Santa Maria, California, sits at the northern end of the Santa Maria Valley, immediately south of the Santa Barbara-San Luis Obispo County line and the Santa Maria River. Historically, the river flooded the valley floor, depositing rich alluvial soils and making the valley one of the most productive agricultural areas in the state. The primary crops produced, such as strawberries and broccoli, are labor-intensive and have attracted large numbers of migrant farm workers and their families to the area in recent years.
In addition to agriculture, oil production provides a number of jobs, although many have moved to nearby off-shore platforms on the south Santa Barbara County coast. Onshore oil is produced in the Santa Maria oil fields located about six mile south of downtown Santa Maria in the unincorporated area of Orcutt. Also, the local economy has been influenced over the years by the "boom and but cycle of activities at Vandenberg Air Force Base located approximately 20 miles southwest of Santa Maria.
With the addition of the Santa Maria Town Center mall and various large retailers, Santa Maria's position as a regional retail destination has been established. However, Santa Maria continues to seek additional industrial growth to balance lower-paying agricultural and retail sector jobs and to decrease dependence on Vandenberg Air Force Base activities.
In Fiscal Year 1995-96, Santa Maria anticipates receiving approximately $1,394,000 in block grant entitlement funds, $60,000 in program income and $280,000 in HOME funds. In addition, the City has approximately $64,000 in program income not yet programmed from Fiscal Year, 1994-95. The total amount of funds available for the Consolidated Plan is $1,797,506. These funds will be spent primarily on public improvements and facilities, housing rehabilitation, public services, code enforcement, economic development, removal of architectural barriers, new elderly affordable housing construction and planning.
The City's Special Projects Division of the Community Development Department serves as the lead agency for developing and implementing the Consolidated Plan. In compiling the data and information needed for the plan, it was necessary to consult with many groups and agencies in the Santa Maria area. Among them ere twenty-two social service agencies that provided information concerning the housing needs of children, elderly persons, persons with disabilities, homeless persons, and children identified as lead-poisoned.
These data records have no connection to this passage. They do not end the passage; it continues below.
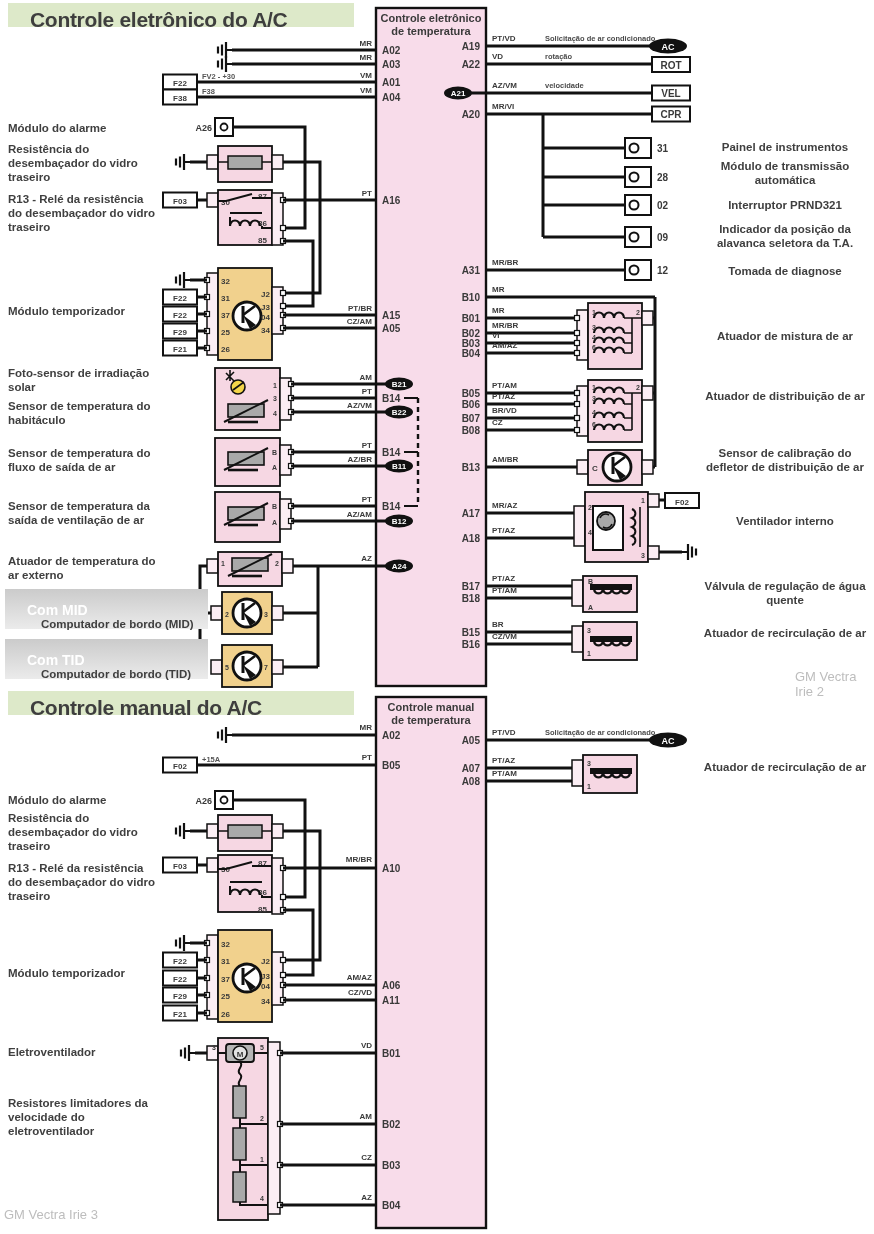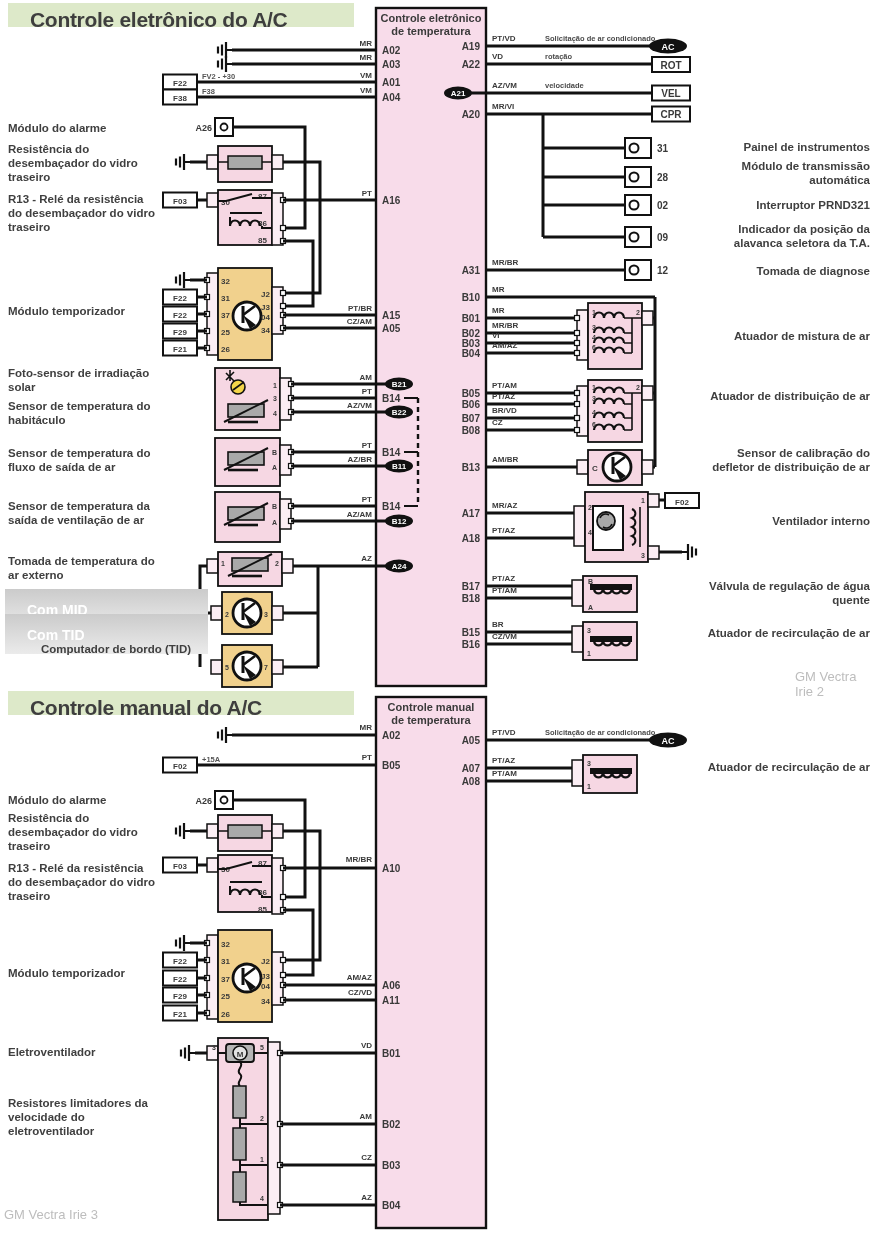"Painel de instrumentos" .rlab { text-align: right -> center }
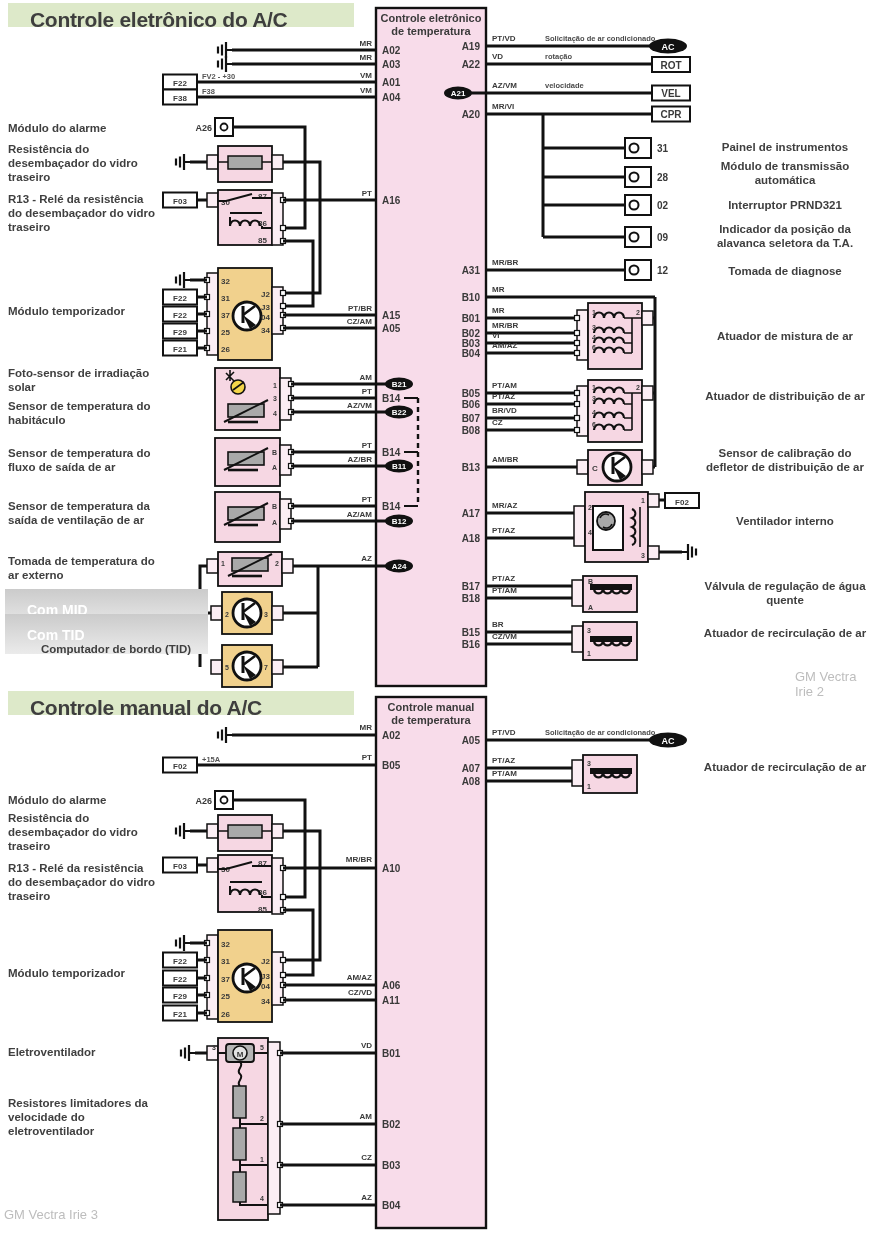"Tomada de temperatura do ar" div.llab { text: Tomada -> Atuador }
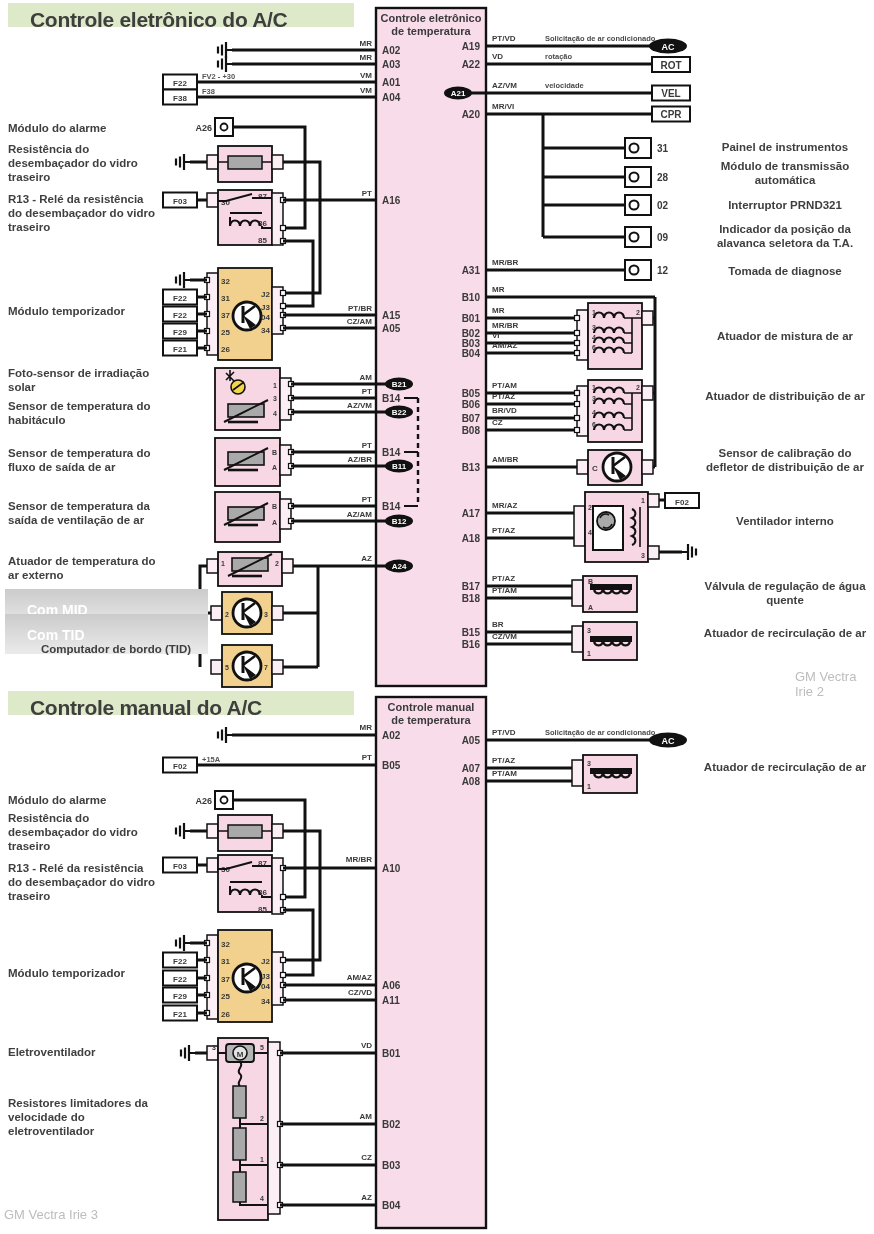"Com TID" div.gbar { top: 614px -> 639px }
In addition to data and information gathering, the development of the Consolidated Plan involved an extensive citizen participation process. The process encouraged citizens and community groups to express their views to identify the overall housing and community development needs in the City, establish priorities for meeting those needs, and determine the proposed uses of available funds. Four public hearings were held that provided the opportunity for approximately 78 people to speak with many more in attendance.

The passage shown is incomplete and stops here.